Yashim retrocedió un paso y se agachó para inspeccionar la reja. Tendría unos cincuenta centímetros de diámetro y estaba constituida por redondas barras de hierro separadas unos cinco centímetros. Levantó la cabeza y consideró la situación. Había habido muy poco tiempo para ocultarse. Agachado en una de las cubas vacías, el asesino habría sido capturado como un oso en una trampa. Sería sólo cuestión de tiempo antes de que Yashim lo descubriera, y entonces…

Alargó la mano y apretó el lado más alejado de la reja, observando que se balanceaba muy ligeramente. No estaba adecuadamente fijada por un lado. Yashim deslizó sus dedos por el borde y soltó un gruñido cuando se cerraron sobre un pequeño nudo de tela no mayor que la uña de un dedo, que sobresalía de la juntura.

Se puso de pie y retrocedió, cuidadosamente, para coger una flameante antorcha de su soporte de la pared. Una vez más, recorrió con la mirada la tenería, pero nada se movía. Se arrodilló junto al enrejado y aplicó la antorcha a la rejilla.

Túneles. Esas rejillas tenían que ser algo más que unos conductos de ventilación. Debían también de servir de puntos de acceso a una red de túneles para que los curtidores alimentaran los fuegos que hacían hervir el agua de las cubas. El asesino podría haberse descolgado por ahí hasta los túneles: en su apresuramiento, sin embargo, tal vez se había pillado una esquina de la manga en la juntura al volver a colocar la rejilla sobre su cabeza.
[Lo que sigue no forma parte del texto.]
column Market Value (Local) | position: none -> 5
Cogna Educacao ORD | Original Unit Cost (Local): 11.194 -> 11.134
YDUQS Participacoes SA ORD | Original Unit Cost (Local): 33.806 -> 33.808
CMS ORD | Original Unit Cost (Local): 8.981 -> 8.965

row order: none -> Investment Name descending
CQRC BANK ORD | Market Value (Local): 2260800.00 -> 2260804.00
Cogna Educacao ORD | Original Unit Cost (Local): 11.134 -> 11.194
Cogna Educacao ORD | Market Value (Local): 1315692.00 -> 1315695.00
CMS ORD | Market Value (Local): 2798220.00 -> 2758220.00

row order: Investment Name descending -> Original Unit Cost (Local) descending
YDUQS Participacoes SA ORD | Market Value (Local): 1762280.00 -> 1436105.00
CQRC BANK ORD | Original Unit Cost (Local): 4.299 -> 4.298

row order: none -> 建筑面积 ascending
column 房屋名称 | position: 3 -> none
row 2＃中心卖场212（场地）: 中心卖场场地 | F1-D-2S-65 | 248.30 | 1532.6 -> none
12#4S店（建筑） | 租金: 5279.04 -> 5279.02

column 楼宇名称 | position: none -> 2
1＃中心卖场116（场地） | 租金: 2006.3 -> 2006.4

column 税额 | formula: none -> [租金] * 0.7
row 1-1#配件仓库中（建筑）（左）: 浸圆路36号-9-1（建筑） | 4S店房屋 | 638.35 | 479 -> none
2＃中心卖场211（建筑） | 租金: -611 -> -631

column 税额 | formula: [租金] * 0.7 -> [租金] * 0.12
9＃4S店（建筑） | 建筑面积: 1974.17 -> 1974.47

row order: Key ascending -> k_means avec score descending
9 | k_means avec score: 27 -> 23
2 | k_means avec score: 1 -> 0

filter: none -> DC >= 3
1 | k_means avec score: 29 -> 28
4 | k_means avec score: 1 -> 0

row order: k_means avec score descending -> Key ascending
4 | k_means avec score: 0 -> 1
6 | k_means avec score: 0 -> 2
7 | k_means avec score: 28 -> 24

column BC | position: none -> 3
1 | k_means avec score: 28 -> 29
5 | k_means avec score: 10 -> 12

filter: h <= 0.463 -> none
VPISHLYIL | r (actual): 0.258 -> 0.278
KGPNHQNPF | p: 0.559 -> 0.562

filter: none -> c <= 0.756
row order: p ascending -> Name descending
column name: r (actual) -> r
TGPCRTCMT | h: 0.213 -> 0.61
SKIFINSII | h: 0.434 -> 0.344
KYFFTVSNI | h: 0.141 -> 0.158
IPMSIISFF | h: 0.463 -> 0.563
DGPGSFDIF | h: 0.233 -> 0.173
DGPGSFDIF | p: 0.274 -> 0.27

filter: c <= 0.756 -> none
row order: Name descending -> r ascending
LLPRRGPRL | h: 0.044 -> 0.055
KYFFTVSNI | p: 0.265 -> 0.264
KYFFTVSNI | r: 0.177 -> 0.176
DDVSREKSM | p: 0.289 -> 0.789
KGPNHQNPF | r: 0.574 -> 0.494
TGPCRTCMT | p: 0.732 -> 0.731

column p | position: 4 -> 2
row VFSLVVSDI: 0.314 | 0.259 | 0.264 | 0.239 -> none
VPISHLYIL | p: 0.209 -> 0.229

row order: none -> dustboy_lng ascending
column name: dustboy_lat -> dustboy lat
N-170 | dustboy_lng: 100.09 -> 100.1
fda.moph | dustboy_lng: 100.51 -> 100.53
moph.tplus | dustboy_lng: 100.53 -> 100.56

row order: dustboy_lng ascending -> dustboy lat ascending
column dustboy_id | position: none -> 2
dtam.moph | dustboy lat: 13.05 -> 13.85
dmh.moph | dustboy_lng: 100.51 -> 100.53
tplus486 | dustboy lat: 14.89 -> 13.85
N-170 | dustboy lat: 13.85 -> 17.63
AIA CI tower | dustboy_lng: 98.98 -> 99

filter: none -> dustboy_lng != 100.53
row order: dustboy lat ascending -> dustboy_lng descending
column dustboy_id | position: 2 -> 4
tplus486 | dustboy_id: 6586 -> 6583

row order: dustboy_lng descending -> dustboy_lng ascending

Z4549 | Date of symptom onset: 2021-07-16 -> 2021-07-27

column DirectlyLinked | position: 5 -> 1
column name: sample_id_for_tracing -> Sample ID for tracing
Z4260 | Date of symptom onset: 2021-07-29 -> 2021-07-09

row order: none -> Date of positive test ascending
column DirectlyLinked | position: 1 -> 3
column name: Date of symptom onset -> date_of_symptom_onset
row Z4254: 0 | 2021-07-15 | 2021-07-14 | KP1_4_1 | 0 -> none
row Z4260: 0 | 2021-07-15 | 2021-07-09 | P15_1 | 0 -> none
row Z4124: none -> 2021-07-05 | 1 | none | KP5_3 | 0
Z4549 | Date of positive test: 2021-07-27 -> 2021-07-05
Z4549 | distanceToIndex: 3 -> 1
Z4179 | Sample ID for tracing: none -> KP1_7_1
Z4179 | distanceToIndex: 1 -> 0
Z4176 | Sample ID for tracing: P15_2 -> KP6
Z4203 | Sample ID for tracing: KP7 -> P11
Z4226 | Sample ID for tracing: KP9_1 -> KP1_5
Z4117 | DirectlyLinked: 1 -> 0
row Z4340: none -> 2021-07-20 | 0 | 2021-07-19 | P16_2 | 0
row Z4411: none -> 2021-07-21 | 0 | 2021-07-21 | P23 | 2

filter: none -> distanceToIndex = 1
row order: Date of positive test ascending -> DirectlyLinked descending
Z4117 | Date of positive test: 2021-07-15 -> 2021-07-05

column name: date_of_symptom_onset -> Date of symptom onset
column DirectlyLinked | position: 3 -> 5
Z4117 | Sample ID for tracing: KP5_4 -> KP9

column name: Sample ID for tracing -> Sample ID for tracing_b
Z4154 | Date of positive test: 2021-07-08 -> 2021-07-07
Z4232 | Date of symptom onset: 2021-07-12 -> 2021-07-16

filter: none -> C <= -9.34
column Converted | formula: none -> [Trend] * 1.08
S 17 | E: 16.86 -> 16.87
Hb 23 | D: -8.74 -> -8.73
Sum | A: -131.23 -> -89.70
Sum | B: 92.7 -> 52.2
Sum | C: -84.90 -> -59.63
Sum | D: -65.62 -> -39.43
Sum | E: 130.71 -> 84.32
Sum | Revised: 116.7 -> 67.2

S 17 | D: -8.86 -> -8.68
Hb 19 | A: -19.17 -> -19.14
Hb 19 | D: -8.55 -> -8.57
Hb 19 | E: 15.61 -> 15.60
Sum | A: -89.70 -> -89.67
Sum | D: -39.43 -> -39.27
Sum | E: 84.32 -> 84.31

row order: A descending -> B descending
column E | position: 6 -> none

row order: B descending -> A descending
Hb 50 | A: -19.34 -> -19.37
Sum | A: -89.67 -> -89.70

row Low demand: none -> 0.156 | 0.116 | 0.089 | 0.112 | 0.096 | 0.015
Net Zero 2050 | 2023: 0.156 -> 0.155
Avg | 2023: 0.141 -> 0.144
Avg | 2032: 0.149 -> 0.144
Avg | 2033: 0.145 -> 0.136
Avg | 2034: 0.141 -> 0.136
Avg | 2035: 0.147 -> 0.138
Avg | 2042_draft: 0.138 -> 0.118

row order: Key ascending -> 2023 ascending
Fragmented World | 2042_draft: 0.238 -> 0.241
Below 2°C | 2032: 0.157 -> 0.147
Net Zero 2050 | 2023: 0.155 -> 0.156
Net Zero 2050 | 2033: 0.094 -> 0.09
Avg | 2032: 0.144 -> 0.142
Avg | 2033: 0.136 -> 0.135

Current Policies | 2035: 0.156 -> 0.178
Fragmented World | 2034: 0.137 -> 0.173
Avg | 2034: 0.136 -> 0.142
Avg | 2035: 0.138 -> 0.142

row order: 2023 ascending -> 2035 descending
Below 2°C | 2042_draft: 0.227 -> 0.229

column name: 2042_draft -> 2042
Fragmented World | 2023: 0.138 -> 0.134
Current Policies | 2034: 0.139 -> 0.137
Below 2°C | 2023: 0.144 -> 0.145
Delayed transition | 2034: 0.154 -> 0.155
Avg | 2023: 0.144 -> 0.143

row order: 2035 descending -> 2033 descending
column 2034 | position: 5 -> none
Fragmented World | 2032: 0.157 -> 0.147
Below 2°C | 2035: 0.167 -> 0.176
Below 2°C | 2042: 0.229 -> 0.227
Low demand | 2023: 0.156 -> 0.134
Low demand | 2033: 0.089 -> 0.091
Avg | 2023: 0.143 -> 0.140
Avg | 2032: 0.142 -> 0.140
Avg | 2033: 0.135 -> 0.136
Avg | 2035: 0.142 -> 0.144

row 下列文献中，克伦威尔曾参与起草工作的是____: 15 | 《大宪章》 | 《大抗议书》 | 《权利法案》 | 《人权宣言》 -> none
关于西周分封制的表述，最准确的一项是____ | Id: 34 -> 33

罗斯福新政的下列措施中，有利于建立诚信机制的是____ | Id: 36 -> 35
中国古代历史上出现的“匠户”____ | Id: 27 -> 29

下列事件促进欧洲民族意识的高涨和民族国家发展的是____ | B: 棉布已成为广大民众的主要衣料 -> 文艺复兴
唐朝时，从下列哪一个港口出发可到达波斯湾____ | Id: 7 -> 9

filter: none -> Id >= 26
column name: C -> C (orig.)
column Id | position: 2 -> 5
Hemos dicho ya que Yashim era razonablemente valiente: pero eso era sólo cuando se detenía a pensar.

Sin un instante de reflexión, levantó la reja. Al siguiente momento se encontraba acurrucado en su base, un metro y medio aproximadamente más abajo, atisbando con asombro lo que aparecía ante él a la parpadeante luz de su antorcha.